Desde el punto de vista de la arquitectura interna del libro, hay una evolución ascendente y apropiada: despertar → el encuentro con el ave → la pérdida → la maternidad → la soledad → muerte y erotismo → lenguaje → números → esperanza → integración de todas las mujeres que la habitan.
Eso permite que este maravilloso libro de Denisse Español pueda leerse-vivirse, como plantea Víctor Andrés De Oleo en la introducción, como un único poema extenso dividido en estaciones.
Pero también ha creado un libro como objeto artístico en sí mismo al darle principalía a la imaginación visual. Hay imágenes que confrontan al lector y permanecen reescritas en las mentes de los lectores:
“Mis hojas incandescentes / se extienden en el vacío.”
“Mi espalda se urde con alas invisibles”
“La noche me ahorca con nudos de seda.”
“las estrellas se desgajan / como frutas de sangre.”
Son imágenes para todos los sentidos, que no tratan de explicar el texto sino de convertir la lectura de este en una experiencia sensorial, pero desde el ángulo estrictamente poético.

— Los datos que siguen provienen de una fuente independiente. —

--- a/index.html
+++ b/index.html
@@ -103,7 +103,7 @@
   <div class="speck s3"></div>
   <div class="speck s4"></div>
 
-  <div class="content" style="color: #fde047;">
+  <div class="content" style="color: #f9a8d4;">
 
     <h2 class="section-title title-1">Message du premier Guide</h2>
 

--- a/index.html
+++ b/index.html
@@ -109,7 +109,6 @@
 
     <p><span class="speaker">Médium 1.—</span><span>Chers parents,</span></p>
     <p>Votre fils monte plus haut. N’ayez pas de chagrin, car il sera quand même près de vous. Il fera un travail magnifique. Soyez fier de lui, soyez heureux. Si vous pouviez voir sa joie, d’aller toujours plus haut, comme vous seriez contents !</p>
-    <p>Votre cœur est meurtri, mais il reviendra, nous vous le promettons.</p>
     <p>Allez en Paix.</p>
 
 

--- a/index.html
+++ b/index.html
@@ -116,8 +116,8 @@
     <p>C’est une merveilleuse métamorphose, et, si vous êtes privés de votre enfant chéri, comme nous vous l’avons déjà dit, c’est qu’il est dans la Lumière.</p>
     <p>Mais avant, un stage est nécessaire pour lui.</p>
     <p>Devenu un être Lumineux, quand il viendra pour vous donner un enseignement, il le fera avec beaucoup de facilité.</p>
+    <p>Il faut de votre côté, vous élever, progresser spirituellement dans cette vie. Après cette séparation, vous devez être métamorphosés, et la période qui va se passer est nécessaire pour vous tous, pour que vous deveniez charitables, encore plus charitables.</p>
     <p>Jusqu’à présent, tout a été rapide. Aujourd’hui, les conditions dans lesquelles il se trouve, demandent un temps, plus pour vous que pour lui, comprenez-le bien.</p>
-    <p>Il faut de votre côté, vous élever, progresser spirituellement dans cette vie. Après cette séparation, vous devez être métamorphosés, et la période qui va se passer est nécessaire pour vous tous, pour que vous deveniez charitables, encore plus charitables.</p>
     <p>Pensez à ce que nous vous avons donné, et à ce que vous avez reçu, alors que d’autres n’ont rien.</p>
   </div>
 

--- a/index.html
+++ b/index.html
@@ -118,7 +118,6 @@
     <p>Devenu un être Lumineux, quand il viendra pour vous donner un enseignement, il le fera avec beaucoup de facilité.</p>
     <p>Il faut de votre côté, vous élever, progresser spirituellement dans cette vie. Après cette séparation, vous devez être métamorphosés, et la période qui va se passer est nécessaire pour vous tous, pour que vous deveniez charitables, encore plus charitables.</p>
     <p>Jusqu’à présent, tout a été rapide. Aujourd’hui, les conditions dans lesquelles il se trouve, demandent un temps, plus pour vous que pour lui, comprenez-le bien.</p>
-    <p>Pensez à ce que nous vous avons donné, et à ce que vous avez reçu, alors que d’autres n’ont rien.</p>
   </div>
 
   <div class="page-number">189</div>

Uno de los grandes aciertos de este libro es mostrar el cuerpo femenino como territorio cósmico.
«La raíz de mi pubis se amarra al suelo
conquistando el territorio
con su espada de sangre.» [P.16]
Este aspecto me parece especialmente logrado. El cuerpo no aparece solamente como recipiente erótico. Es también tierra, océano, cosmos, maternidad, herida, memoria y lenguaje.
Hay una correspondencia vital y permanente entre cuerpo y universo. La cintura, las caderas, el pubis, las manos, la piel, los ojos… se convierten en geografías, en toponimia de la plasticidad y en territorios poéticos.

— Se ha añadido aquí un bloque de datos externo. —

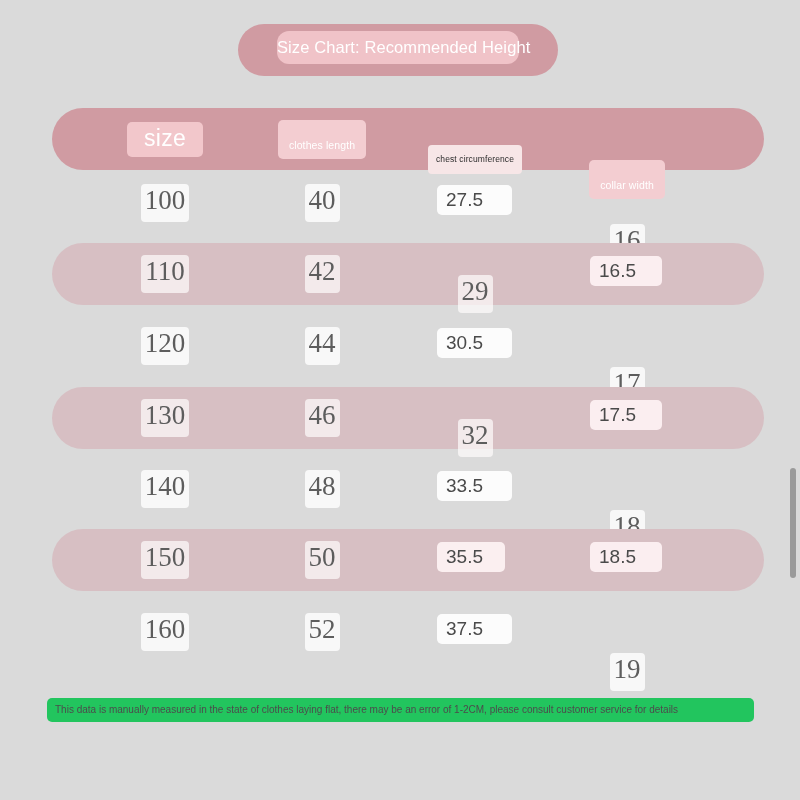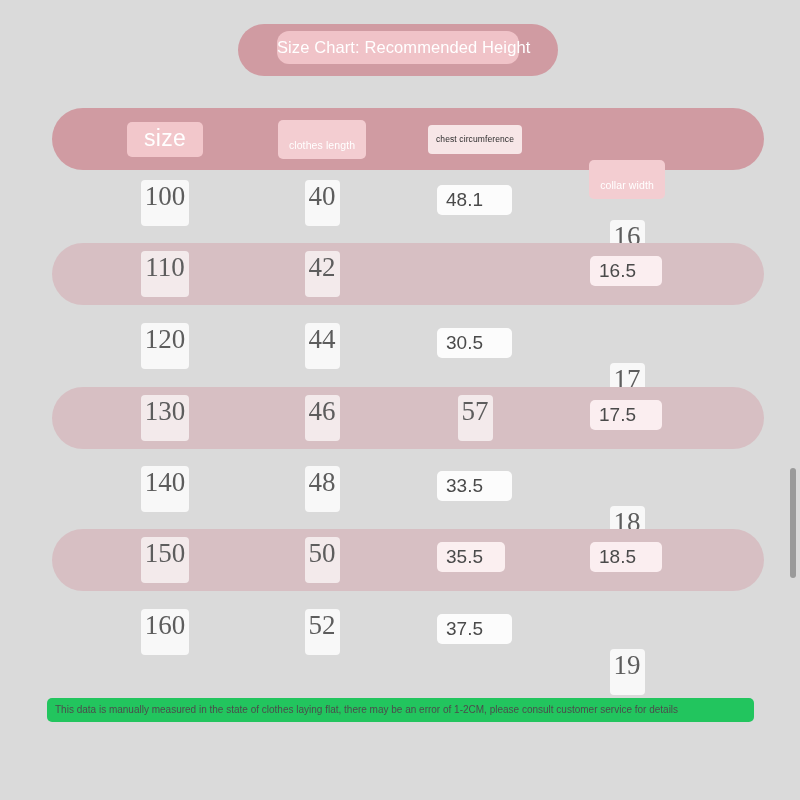--- a/index.html
+++ b/index.html
@@ -84,7 +84,7 @@
   }
   .c-size   { left: 98px;  width: 110px; }
   .c-length { left: 255px; width: 110px; }
-  .c-chest  { left: 408px; width: 110px; }
+  .c-chest  { left: 408px; width: 110px; margin-top: 20px; }
   .c-collar { left: 560px; width: 110px; margin-top: 40px; }
 
   

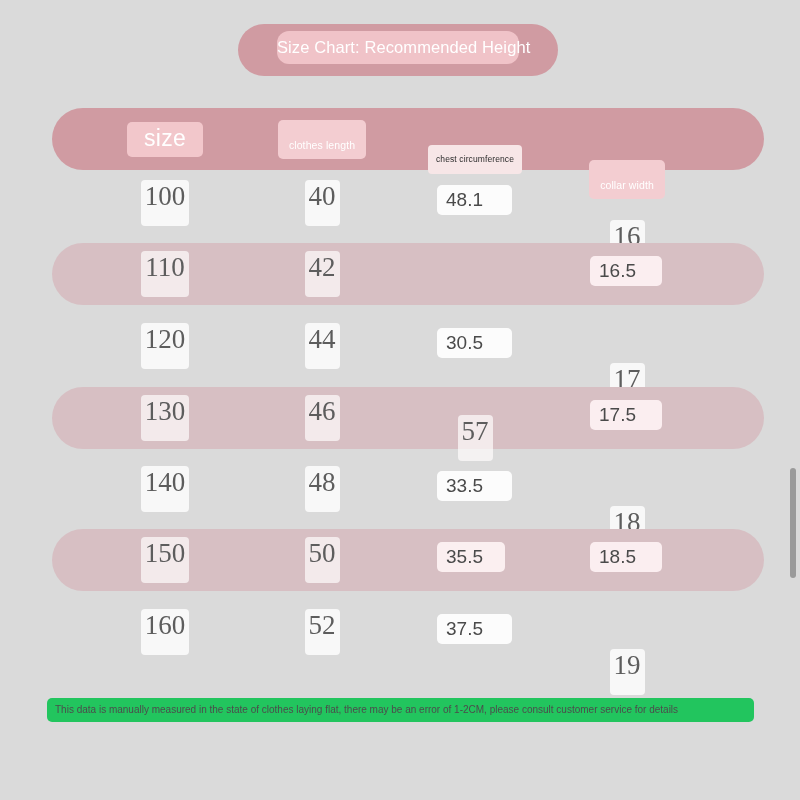--- a/index.html
+++ b/index.html
@@ -128,7 +128,7 @@
   .vchip-box {
     background: rgba(255,255,255,0.80);
     border-radius: 4px;
-    padding: 1px 4px 14px;
+    padding: 1px 4px 6px;
   }
   .row-alt .vchip-box {
     background: rgba(255,252,252,0.70);

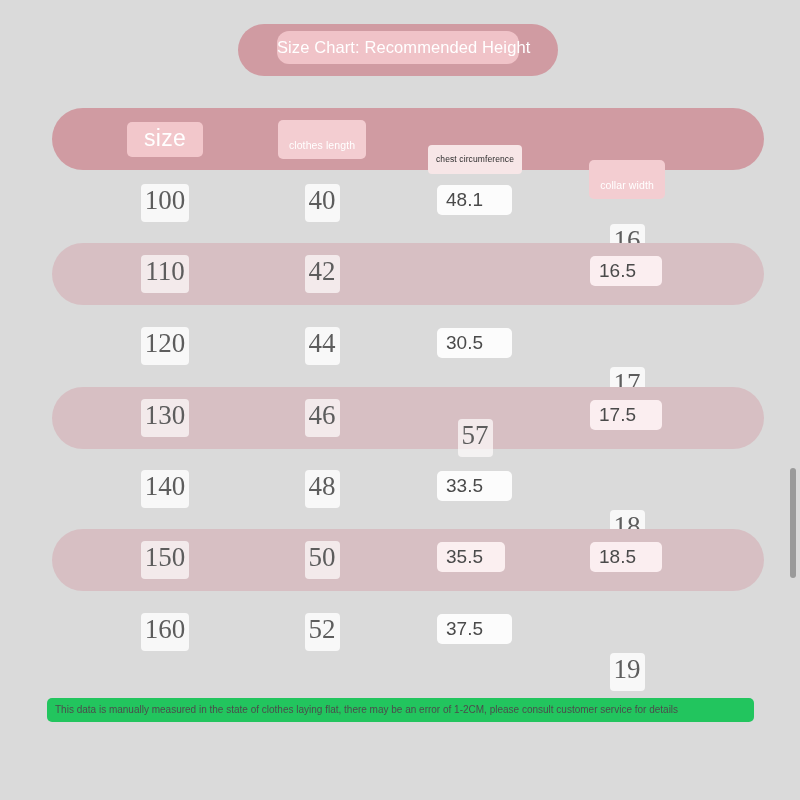--- a/index.html
+++ b/index.html
@@ -243,7 +243,7 @@
       <span class="vchip vchip-box">40</span>
     </div>
     <div class="chest-box"></div>
-    <div class="chest-val">48.1</div>
+    <div class="chest-val">27.5</div>
     <div class="cell c-collar">
       <span class="vchip vchip-box">16</span>
     </div>

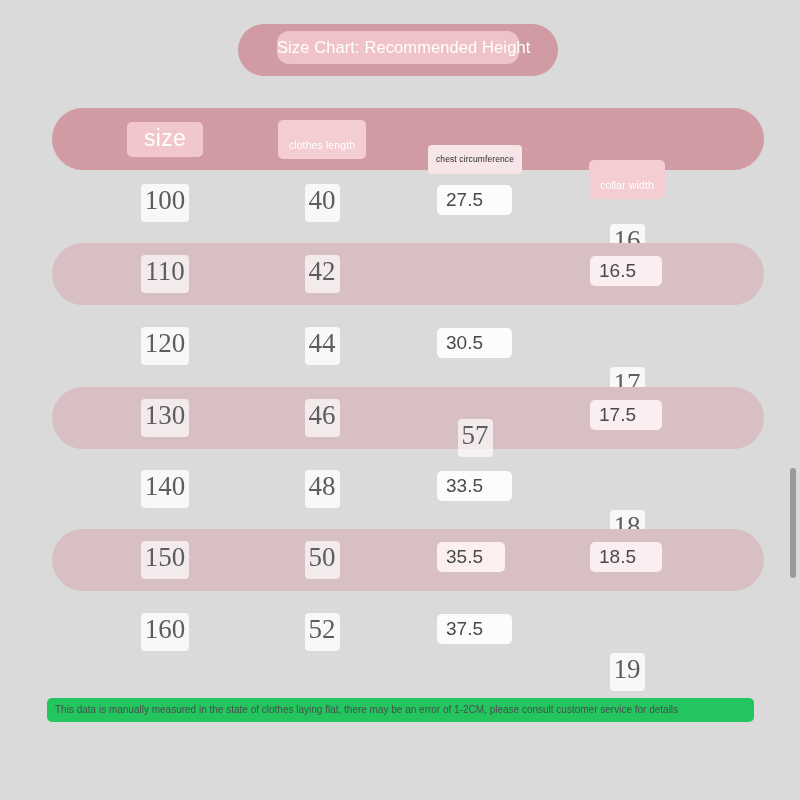--- a/index.html
+++ b/index.html
@@ -257,6 +257,9 @@
     <div class="cell c-length">
       <span class="vchip vchip-box">42</span>
     </div>
+    <div class="cell c-chest">
+      <span class="vchip vchip-box">29</span>
+    </div>
     <div class="collar-box"></div>
     <div class="collar-val-alt">16.5</div>
   </div>

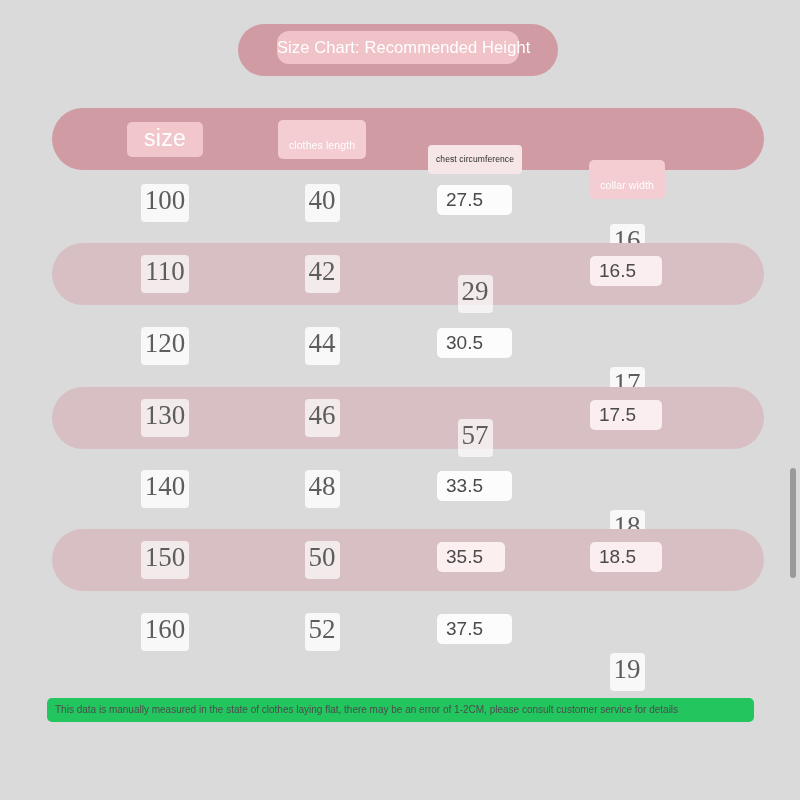--- a/index.html
+++ b/index.html
@@ -288,7 +288,7 @@
       <span class="vchip vchip-box">46</span>
     </div>
     <div class="cell c-chest">
-      <span class="vchip vchip-box">57</span>
+      <span class="vchip vchip-box">32</span>
     </div>
     <div class="collar-box"></div>
     <div class="collar-val-alt">17.5</div>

Eso le da al poemario una dimensión mucho mayor que la de una poesía meramente confesional.
Denisse Español tiene una imaginación fértil y exuberante. Hay páginas en las que prácticamente cada verso crea una imagen poderosa. Imágenes que no dan respiro al lector, sino que lo golpean y lo atosigan.
El uso de una simbología personal ayuda a construir el alma de este poemario, símbolos concatenados al ritmo y al lenguaje:
[universo, estrellas, alas, sangre, océano, fuego, plumas, luz, tierra, viento, etc.]

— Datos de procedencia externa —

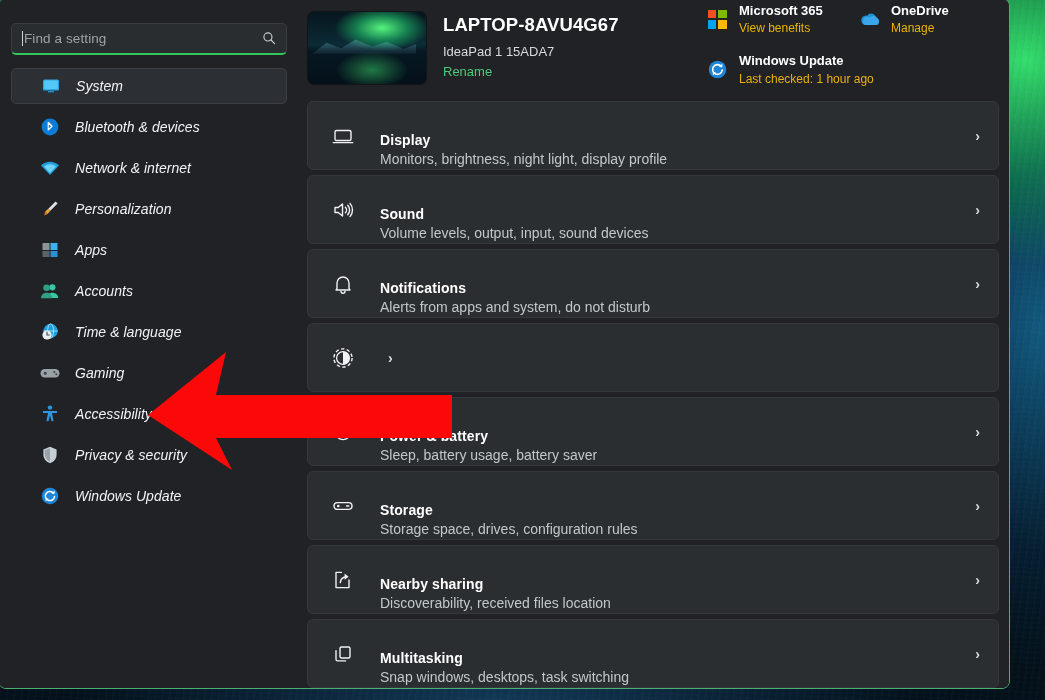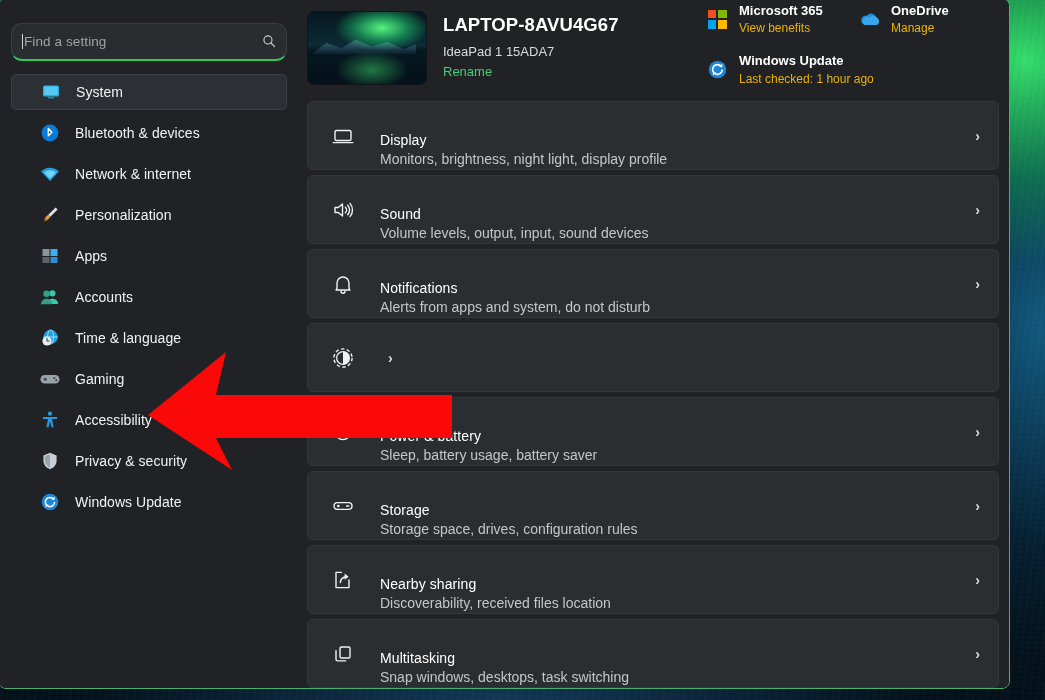--- a/index.html
+++ b/index.html
@@ -51,11 +51,11 @@
     position:relative;
   }
   .search-box {
-    height:38px;
+    height:32px;
     background:#2a2d30;
     border:1px solid #3a3d40;
     border-bottom:2px solid #34c759;
-    border-radius:11px;
+    border-radius:5px;
     display:flex; align-items:center;
     padding:0 10px;
   }

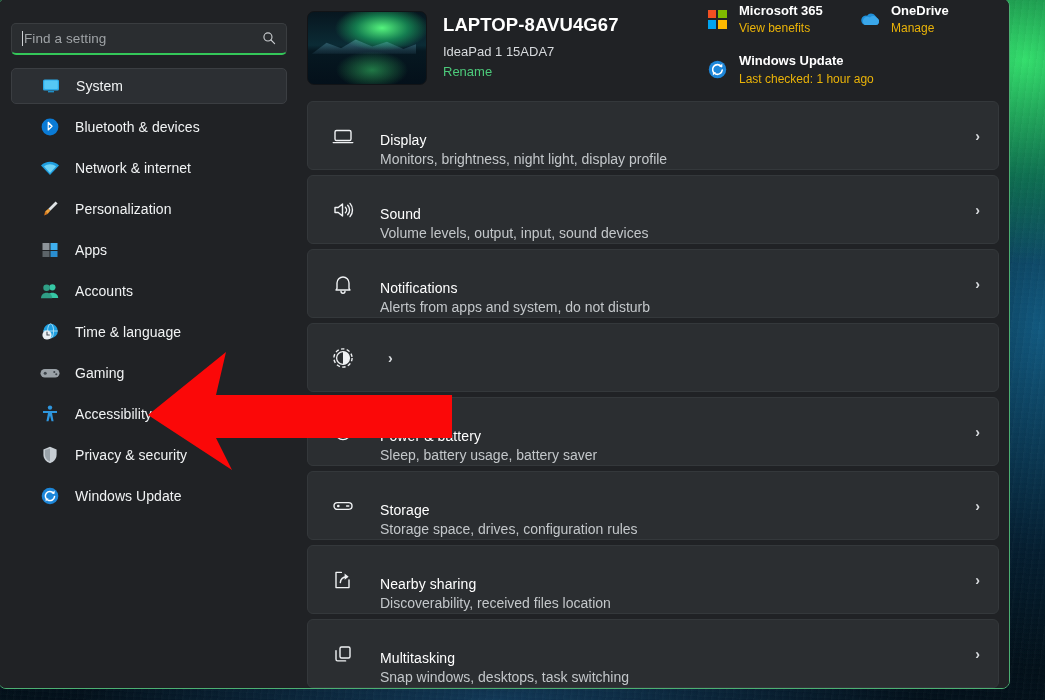--- a/index.html
+++ b/index.html
@@ -86,7 +86,7 @@
     margin-right:14px;
     display:flex; align-items:center; justify-content:center;
   }
-  .nav-label { color:#f1f3f4; font-size:14px; letter-spacing:.05px; }
+  .nav-label { color:#f1f3f4; font-size:14px; letter-spacing:.05px;font-style:italic; }
 
   
   #main {

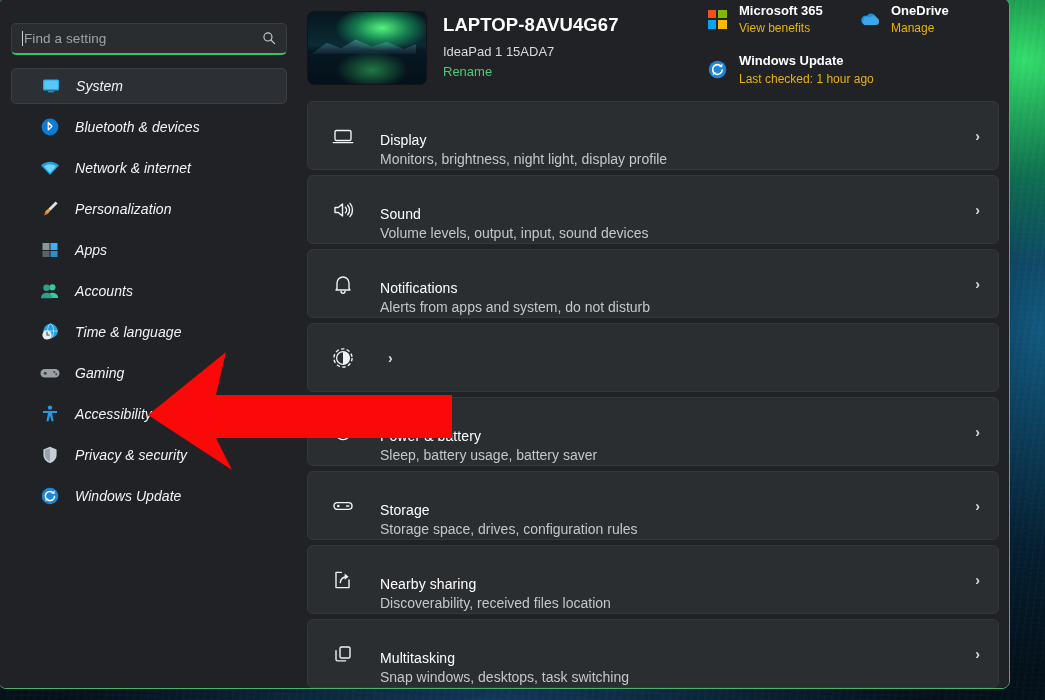--- a/index.html
+++ b/index.html
@@ -157,7 +157,7 @@
     color:#f0f2f4;
   }
   .card-txt { flex:1; min-width:0; }
-  .card-title { color:#ffffff; font-size:14px; font-weight:normal; letter-spacing:.1px;margin-top:28px; }
+  .card-title { color:#ffffff; font-size:14px; font-weight:bold; letter-spacing:.1px;margin-top:28px; }
   .card-sub { color:#c3c7ca; font-size:14px; margin-top:3px; }
   .chev { color:#d8dbde; font-size:14px; font-weight:bold; flex:0 0 auto; padding-left:8px; }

Aquí no falta poesía en ninguna de las páginas. Es un libro luminoso, que afirma, construye y desvela sin tropiezos ni caída.
El título evoca un ser que olvida a diario, pero el libro entero parece demostrar lo contrario: cada vez que la mujer intenta olvidar, la paloma regresa. Esta paloma mía muere a diario pudiera ser también el título.
«una paloma asesinada a diario
yace enjaulada en mi resonancia» [P.27]
La paloma vuelve una y otra vez. Regresa y habita al médium que sirve de oficiante o aeda. Al final ya no sabemos exactamente quién contiene a quién: la mujer contiene a la paloma o la paloma contiene a la mujer. El propio texto llega a preguntárselo frente al espejo.
«Aquel día se anunció
el primer cruce de sangre
entre una mujer y un ave.» [P.17]
El erotismo es un muro alto que no todos los autores de literatura —poetas, narradores o dramaturgos— siempre pueden salvar.
Ser que olvido a diario tiene un erotismo espiritual deslumbrante y profundo. No se trata simplemente de la aventura carnal. El acto sexual se convierte en una forma de reconocimiento del propio cuerpo y de recuperación de una identidad.
«Su lengua me llama
para transitarme completa…
Abro mi ojo central para ver
por el ducto del deseo.» [P.30]
Ser que olvido a diario es un libro de poesía ambicioso, rítmico, sonoro y con personalidad. No parece escrito para demostrarle a los lectores que la autora sabe escribir poesía. Más bien parece escrito porque hay una experiencia interior, un desgarramiento visceral y un estremecimiento espiritual que necesitaba encontrar una forma de existir desde el lenguaje.
Aquí, dentro de este poemario breve de Denisse Español, está la voz propia de una gran poeta caribeña y al mismo tiempo universal.